## DATA UNDER STUDY
Segment Open

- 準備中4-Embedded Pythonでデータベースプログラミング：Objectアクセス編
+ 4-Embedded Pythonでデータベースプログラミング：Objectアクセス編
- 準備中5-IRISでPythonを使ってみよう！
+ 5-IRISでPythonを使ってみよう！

Segment Closed
Segment Open

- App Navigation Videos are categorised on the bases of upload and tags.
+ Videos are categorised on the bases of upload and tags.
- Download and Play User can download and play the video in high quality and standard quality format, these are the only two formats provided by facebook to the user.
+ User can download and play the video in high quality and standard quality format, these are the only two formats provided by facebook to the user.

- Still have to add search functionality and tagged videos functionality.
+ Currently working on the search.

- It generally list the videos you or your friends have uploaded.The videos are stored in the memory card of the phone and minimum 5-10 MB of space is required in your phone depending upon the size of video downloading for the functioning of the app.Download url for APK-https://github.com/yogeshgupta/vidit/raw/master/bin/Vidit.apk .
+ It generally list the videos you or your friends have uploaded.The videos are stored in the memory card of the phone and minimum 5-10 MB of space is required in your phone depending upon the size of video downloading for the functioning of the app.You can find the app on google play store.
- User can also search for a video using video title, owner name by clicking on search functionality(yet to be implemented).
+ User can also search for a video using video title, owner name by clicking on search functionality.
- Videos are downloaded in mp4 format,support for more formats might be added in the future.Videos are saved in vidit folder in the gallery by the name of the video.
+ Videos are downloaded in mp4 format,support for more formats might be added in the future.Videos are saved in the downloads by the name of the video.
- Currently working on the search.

Segment Closed

Take from the material above the lines running from the one with "- Still have" through the one with "- It generally", and repeat them exactly, with nothing else.

## YOUR SOLUTION
- Still have to add search functionality and tagged videos functionality.
+ Currently working on the search.

- It generally list the videos you or your friends have uploaded.The videos are stored in the memory card of the phone and minimum 5-10 MB of space is required in your phone depending upon the size of video downloading for the functioning of the app.Download url for APK-https://github.com/yogeshgupta/vidit/raw/master/bin/Vidit.apk .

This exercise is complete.